SELECT * FROM warehouse.sales.orders;
Set context with USE to shorten references:
USE HIVE warehouse;
USE BOX sales;
SELECT * FROM orders;
Two-part names also work after USE HIVE:
USE HIVE warehouse;
SELECT * FROM sales.orders;
SELECT
Standard SQL SELECT with full expression support.

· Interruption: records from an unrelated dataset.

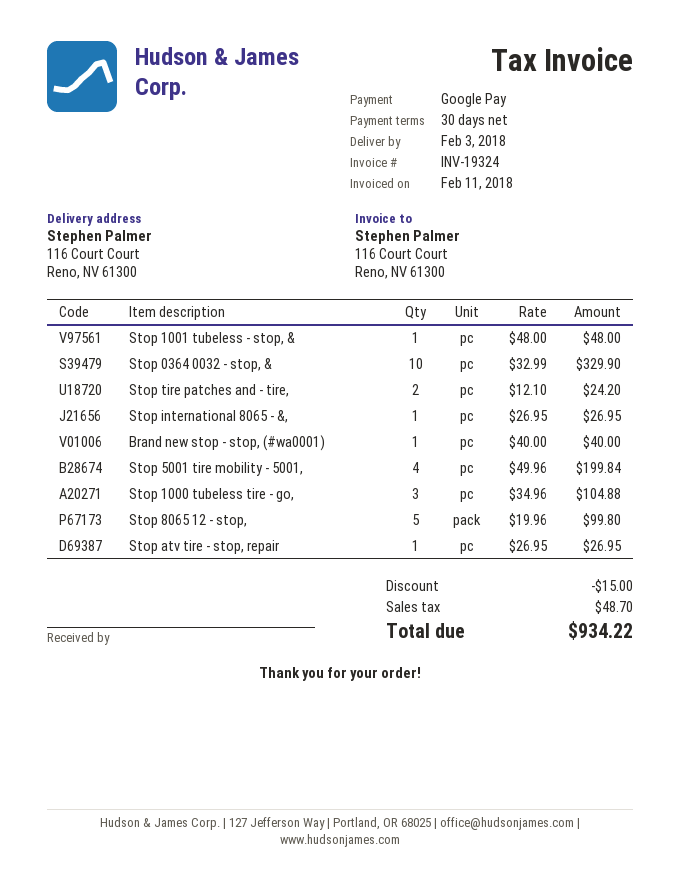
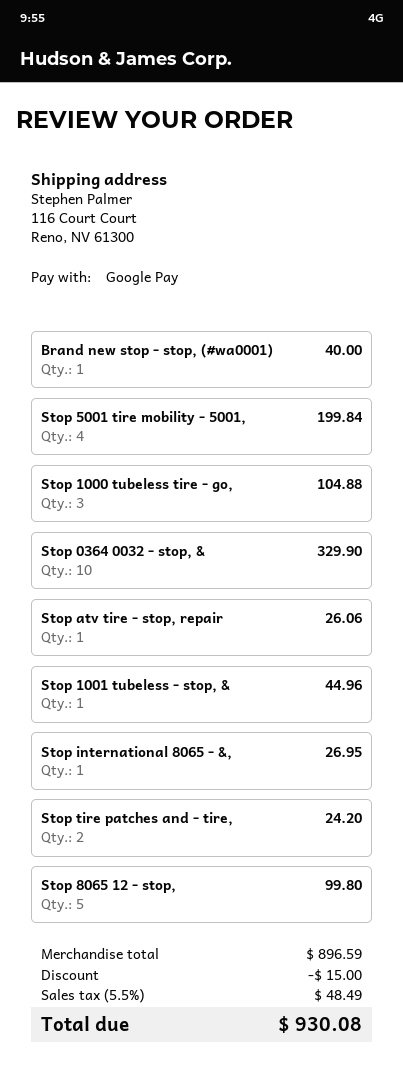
Stop 1001 tubeless - stop, &: 1 for 48.00 -> 1 for 44.96
Stop atv tire - stop, repair: 1 for 26.95 -> 1 for 26.06
tax: 48.70 -> 48.49
total: 934.22 -> 930.08

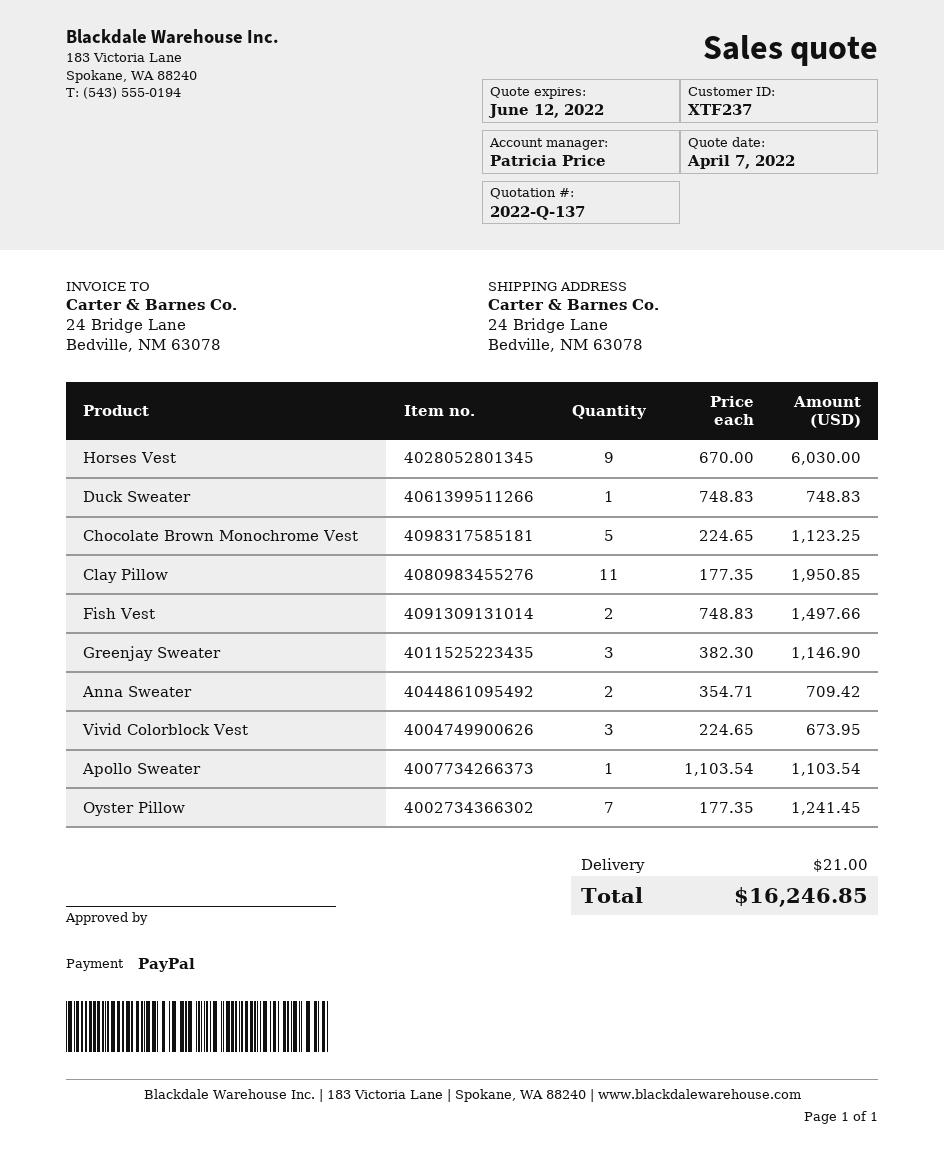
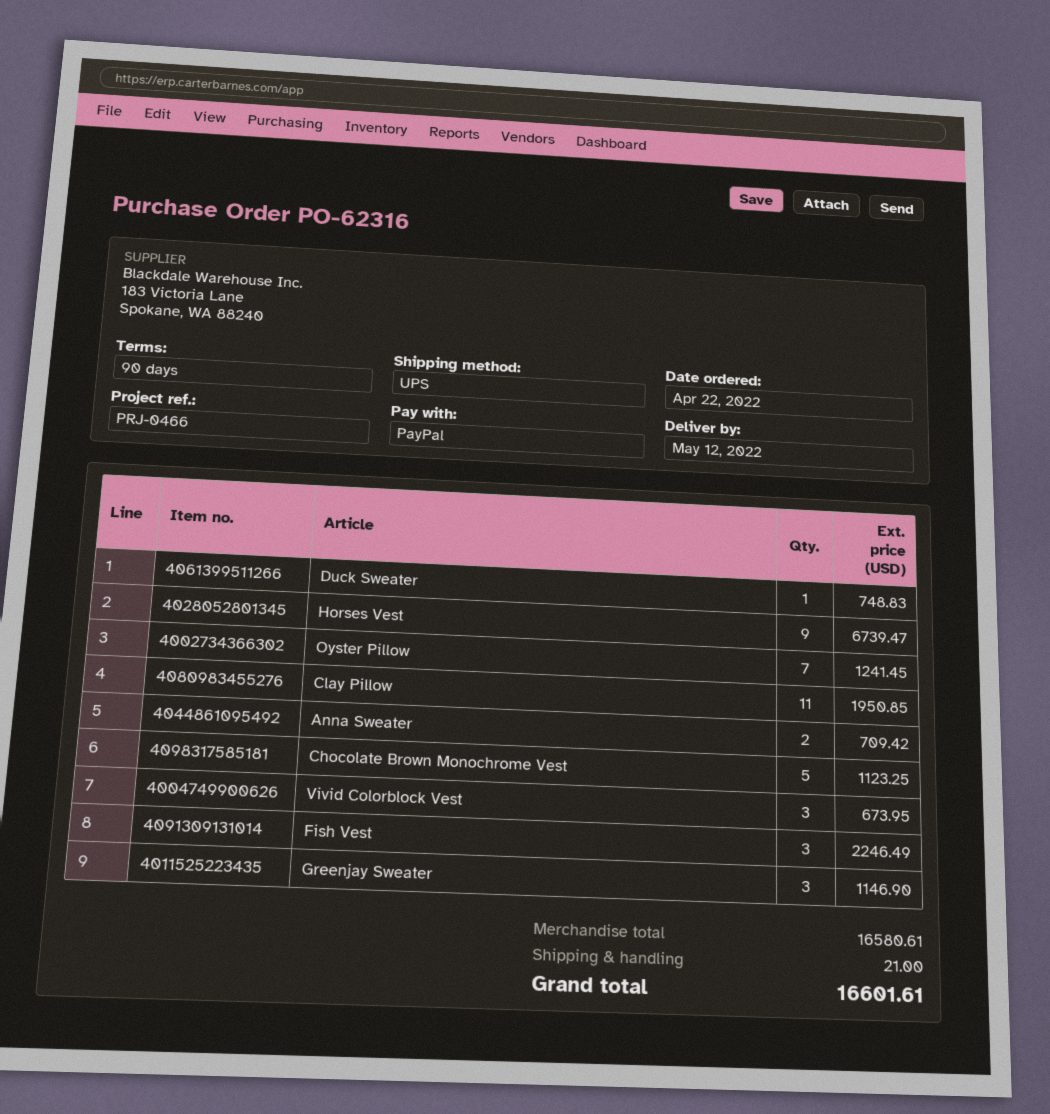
Horses Vest: 9 for 6030.00 -> 9 for 6739.47
Fish Vest: 2 for 1497.66 -> 3 for 2246.49
Apollo Sweater: 1 for 1103.54 -> none
total: 16246.85 -> 16601.61

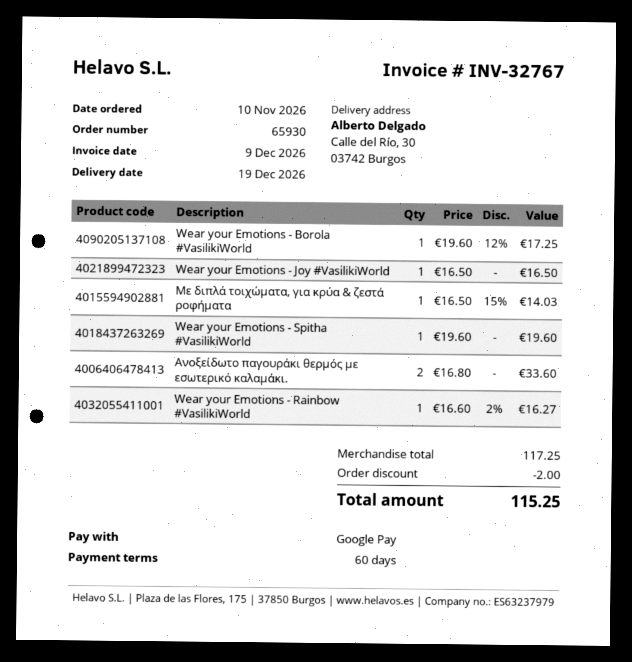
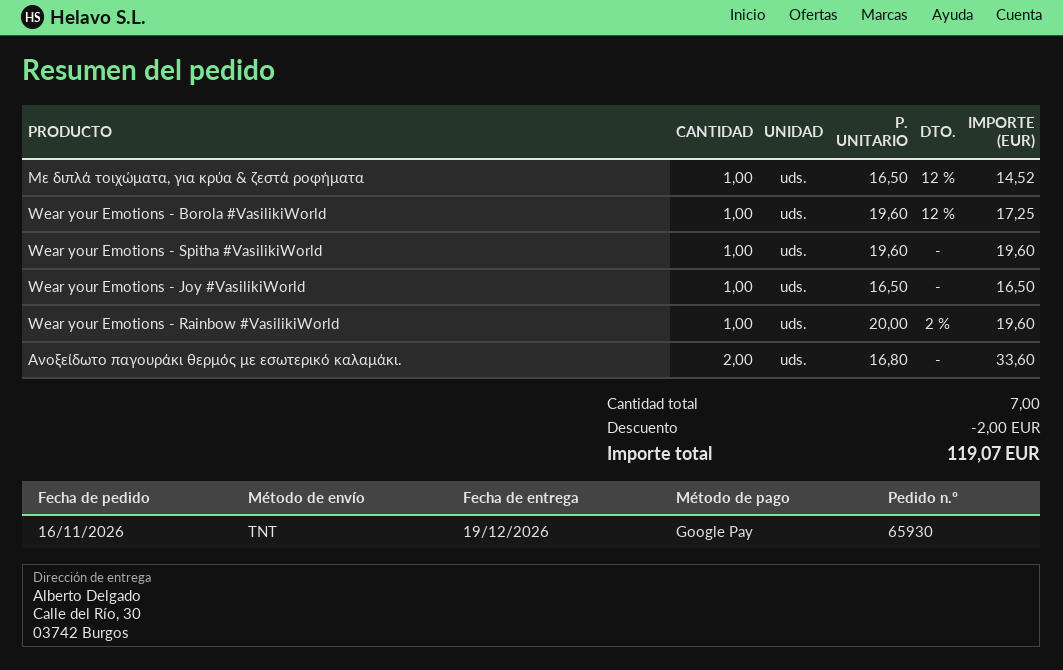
order date: 2026-11-10 -> 2026-11-16
Με διπλά τοιχώματα, για κρύα & ζεστά ροφήματα: 1 x 16.50 - 15% = 14.03 -> 1 x 16.50 - 12% = 14.52
Wear your Emotions - Rainbow #VasilikiWorld: 1 x 16.60 - 2% = 16.27 -> 1 x 20.00 - 2% = 19.60
total: 115.25 -> 119.07

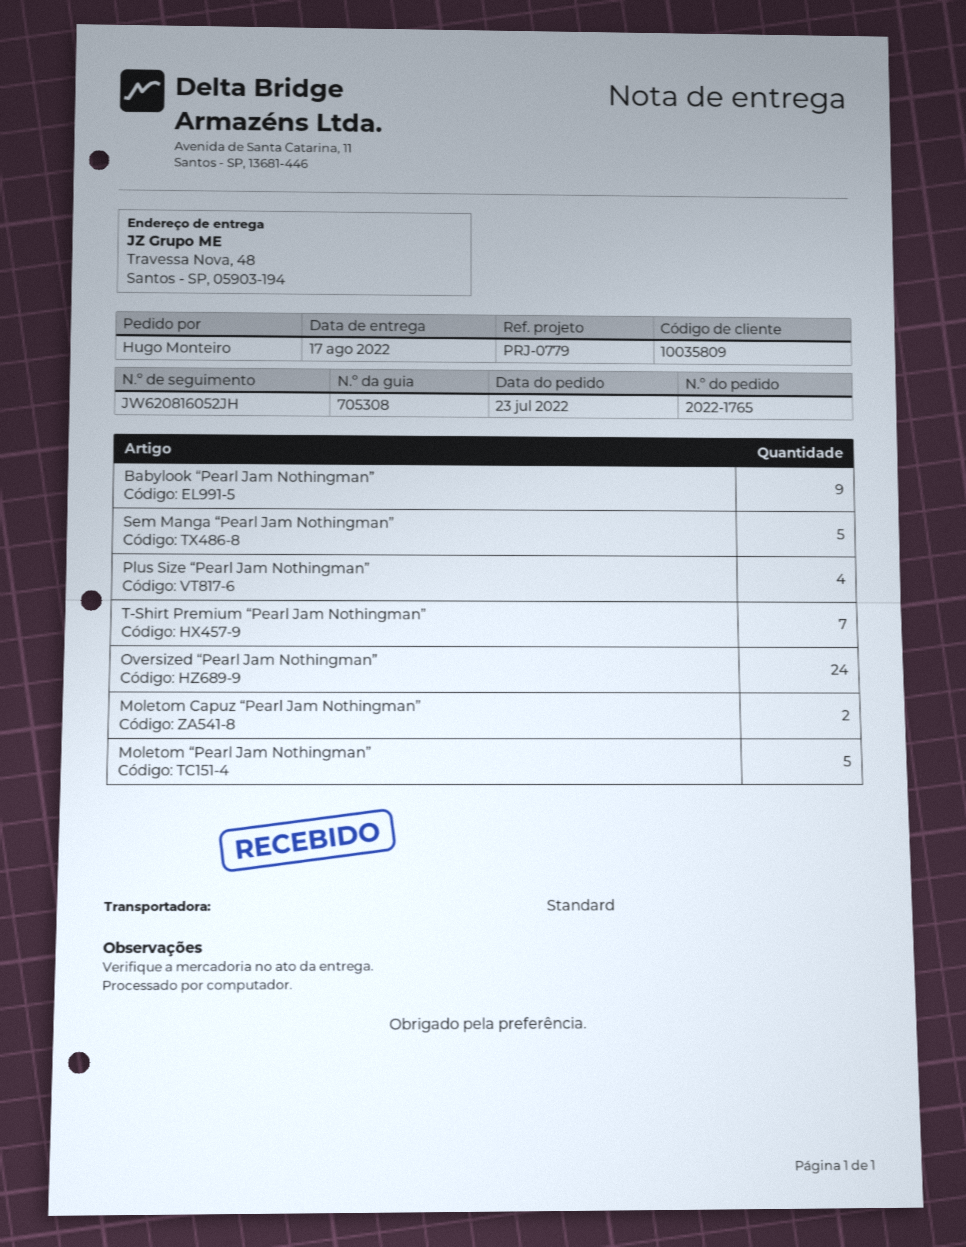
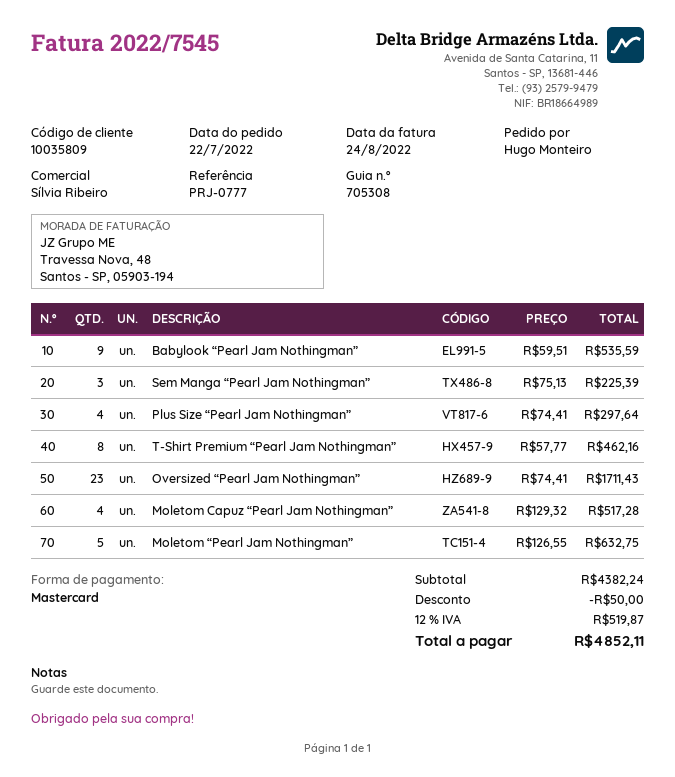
order date: 2022-07-23 -> 2022-07-22
reference: PRJ-0779 -> PRJ-0777
Sem Manga “Pearl Jam Nothingman”: 5 -> 3
T-Shirt Premium “Pearl Jam Nothingman”: 7 -> 8
Oversized “Pearl Jam Nothingman”: 24 -> 23
Moletom Capuz “Pearl Jam Nothingman”: 2 -> 4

SELECT order_id, customer, amount
FROM warehouse.sales.orders
WHERE amount > 100
ORDER BY amount DESC
LIMIT 10;
WHERE
SELECT * FROM warehouse.sales.orders
WHERE region = 'us' AND amount >= 50.0;
WHERE predicates on partition columns trigger cell pruning -- only matching Parquet files are read. See Query Execution for details.
GROUP BY and Aggregates
Supported aggregate functions: COUNT, SUM, AVG, MIN, MAX.
SELECT customer, COUNT(*) AS order_count, SUM(amount) AS total
FROM warehouse.sales.orders
GROUP BY customer;
SELECT region, AVG(amount) AS avg_amount
FROM warehouse.sales.orders
GROUP BY region
HAVING AVG(amount) > 100;
ORDER BY
SELECT * FROM warehouse.sales.orders
ORDER BY amount DESC, customer ASC;
LIMIT
SELECT * FROM warehouse.sales.orders
LIMIT 25;
JOIN
SELECT o.order_id, o.amount, c.name
FROM warehouse.sales.orders o
JOIN warehouse.sales.customers c ON o.customer_id = c.id;
JOINs currently execute on a single node. Distributed join support is planned for v2.
Custom Commands
USE HIVE
Set the current hive context. Subsequent queries can omit the hive prefix.
USE HIVE warehouse;
USE BOX
Set the current box context. Requires a hive to be set first.
USE HIVE warehouse;
USE BOX sales;
SHOW HIVES
List all hives in the apiary.
SHOW HIVES;
-- Returns: name
-- warehouse
-- analytics
SHOW BOXES
List all boxes in a hive.
SHOW BOXES IN warehouse;
If a hive context is set with USE HIVE, you can omit IN:
USE HIVE warehouse;
SHOW BOXES;
SHOW FRAMES
List all frames in a box.
SHOW FRAMES IN warehouse.sales;
If both hive and box context are set, you can omit IN:
USE HIVE warehouse;
USE BOX sales;
SHOW FRAMES;
DESCRIBE
Show metadata for a frame including schema, partitions, cell count, row count, and size.
DESCRIBE warehouse.sales.orders;
-- Returns a property/value table:
-- property | value
-- schema | {"order_id": "int64", "customer": "utf8", ...}
-- partition_by | ["region"]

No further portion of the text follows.